Find each line of the entries with the string "margin", please, and copy it.
*** Material for the task ***
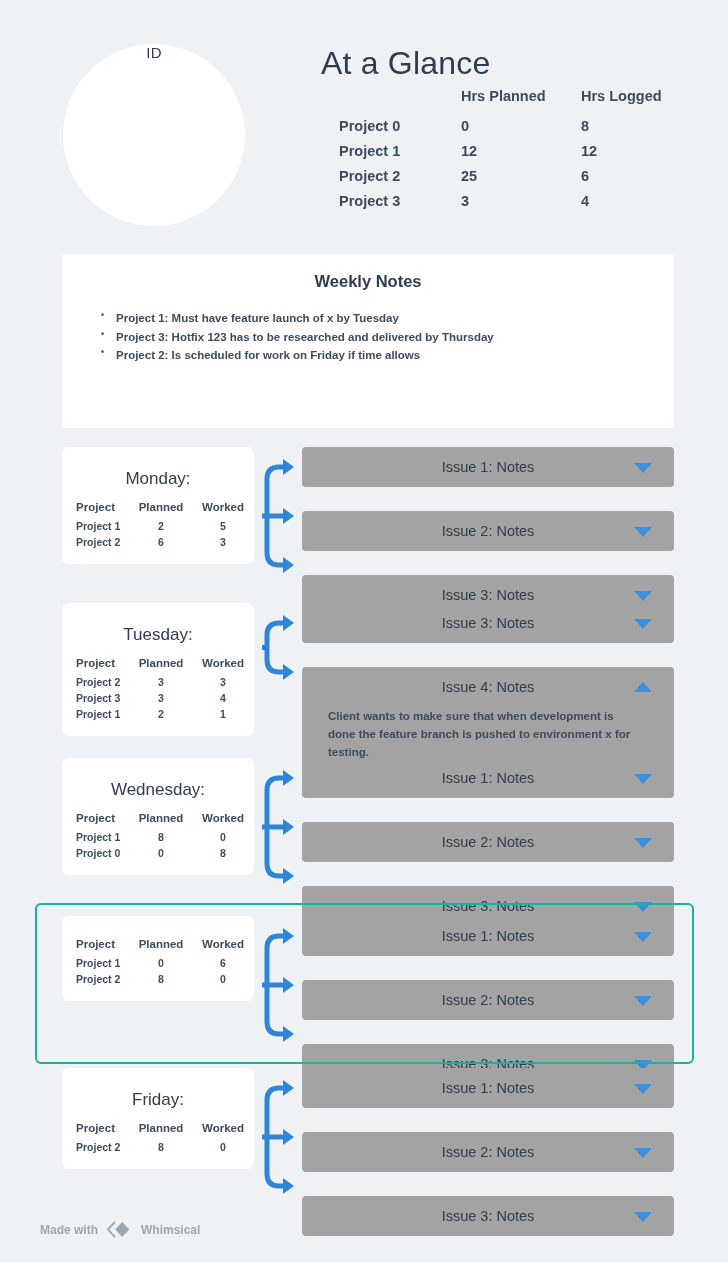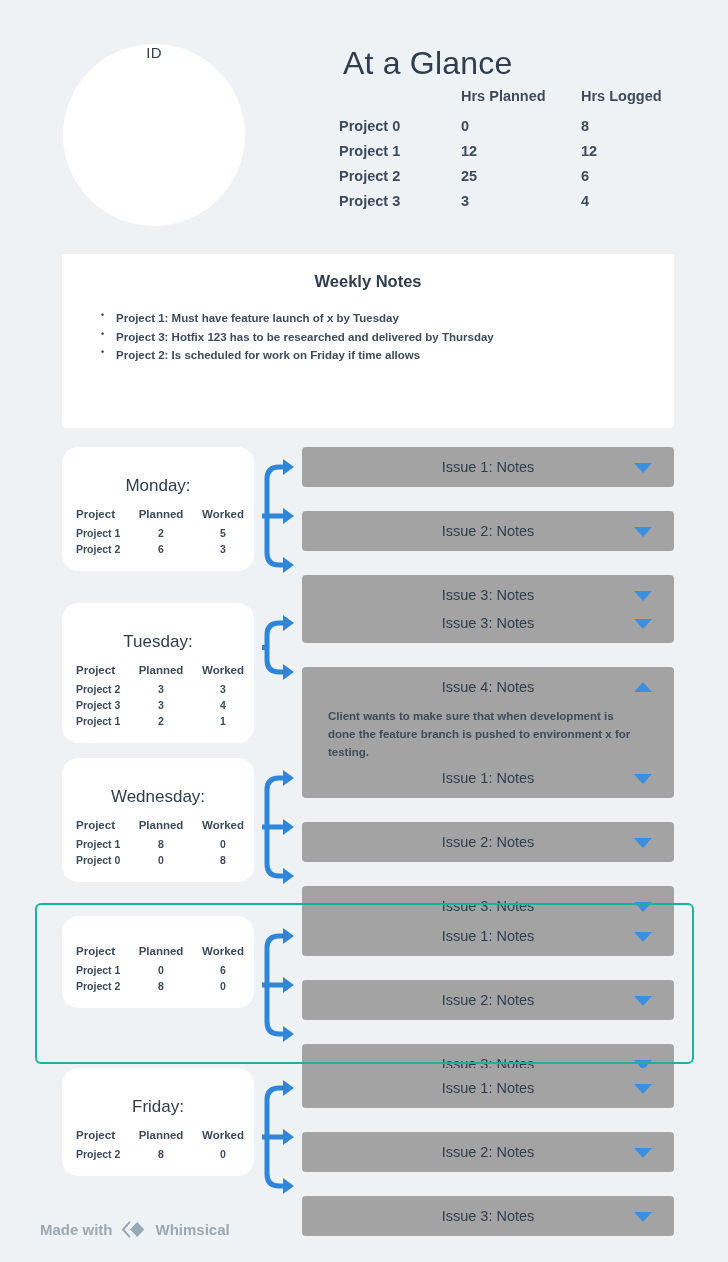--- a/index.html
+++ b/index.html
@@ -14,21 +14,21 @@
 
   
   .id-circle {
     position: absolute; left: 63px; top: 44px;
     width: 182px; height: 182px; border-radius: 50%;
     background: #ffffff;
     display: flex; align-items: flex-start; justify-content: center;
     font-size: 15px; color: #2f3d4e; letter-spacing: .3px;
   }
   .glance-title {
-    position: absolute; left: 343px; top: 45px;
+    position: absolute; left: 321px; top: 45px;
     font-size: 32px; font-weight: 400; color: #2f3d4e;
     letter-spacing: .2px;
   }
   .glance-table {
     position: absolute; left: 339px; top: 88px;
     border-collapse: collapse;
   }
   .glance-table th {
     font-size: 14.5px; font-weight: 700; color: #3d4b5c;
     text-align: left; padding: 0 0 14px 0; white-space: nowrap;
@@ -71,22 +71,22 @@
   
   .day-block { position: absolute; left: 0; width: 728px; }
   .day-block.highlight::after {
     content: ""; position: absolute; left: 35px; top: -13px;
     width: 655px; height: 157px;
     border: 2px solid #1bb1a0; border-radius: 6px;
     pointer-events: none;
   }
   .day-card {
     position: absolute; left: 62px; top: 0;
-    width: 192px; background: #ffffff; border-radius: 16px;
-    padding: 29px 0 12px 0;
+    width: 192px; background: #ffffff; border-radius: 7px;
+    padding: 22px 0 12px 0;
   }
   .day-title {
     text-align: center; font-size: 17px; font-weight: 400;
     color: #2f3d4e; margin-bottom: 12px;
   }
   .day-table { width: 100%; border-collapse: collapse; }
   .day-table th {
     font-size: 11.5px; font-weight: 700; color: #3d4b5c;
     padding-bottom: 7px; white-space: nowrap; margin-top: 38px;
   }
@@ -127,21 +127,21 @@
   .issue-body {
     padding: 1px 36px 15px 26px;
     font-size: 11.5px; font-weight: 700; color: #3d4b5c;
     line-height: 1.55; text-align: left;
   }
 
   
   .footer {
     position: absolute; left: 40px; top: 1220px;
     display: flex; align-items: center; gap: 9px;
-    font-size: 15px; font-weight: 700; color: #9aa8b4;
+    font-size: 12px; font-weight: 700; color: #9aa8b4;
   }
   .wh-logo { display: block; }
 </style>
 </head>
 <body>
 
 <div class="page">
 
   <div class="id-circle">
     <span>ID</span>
*** End of Material for the task ***
*** Material for the task ***
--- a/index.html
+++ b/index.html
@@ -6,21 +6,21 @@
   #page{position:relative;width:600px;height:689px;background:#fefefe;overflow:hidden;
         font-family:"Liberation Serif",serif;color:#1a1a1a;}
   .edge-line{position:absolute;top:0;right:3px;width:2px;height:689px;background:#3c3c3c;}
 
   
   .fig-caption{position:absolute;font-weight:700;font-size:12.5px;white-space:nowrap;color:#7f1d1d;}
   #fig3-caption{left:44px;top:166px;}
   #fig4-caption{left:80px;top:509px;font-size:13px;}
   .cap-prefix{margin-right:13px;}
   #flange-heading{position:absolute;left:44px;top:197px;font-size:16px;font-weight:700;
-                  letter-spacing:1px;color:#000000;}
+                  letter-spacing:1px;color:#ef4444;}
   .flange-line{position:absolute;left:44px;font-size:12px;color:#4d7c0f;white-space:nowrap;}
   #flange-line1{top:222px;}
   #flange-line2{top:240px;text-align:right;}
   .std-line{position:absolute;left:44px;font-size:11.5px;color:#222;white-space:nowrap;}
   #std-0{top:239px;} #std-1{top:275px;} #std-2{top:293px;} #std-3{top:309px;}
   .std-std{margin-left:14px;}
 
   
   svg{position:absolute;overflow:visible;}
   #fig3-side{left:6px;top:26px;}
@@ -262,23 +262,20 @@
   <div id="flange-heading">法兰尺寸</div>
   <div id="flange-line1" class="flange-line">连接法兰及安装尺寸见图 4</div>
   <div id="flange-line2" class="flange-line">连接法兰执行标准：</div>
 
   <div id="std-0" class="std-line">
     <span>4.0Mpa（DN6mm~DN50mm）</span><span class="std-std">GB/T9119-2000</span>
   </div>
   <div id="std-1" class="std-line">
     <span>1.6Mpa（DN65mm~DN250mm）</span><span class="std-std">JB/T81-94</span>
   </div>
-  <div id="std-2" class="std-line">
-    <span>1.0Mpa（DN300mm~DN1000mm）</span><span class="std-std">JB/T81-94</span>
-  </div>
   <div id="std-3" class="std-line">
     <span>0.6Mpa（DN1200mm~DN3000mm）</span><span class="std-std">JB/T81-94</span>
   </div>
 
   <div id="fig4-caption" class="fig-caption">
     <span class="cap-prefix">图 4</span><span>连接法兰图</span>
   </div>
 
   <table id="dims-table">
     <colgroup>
*** End of Material for the task ***
# Answer to this problem
     color: #2f3d4e; margin-bottom: 12px;
     padding-bottom: 7px; white-space: nowrap; margin-top: 38px;
   .cap-prefix{margin-right:13px;}
   .std-std{margin-left:14px;}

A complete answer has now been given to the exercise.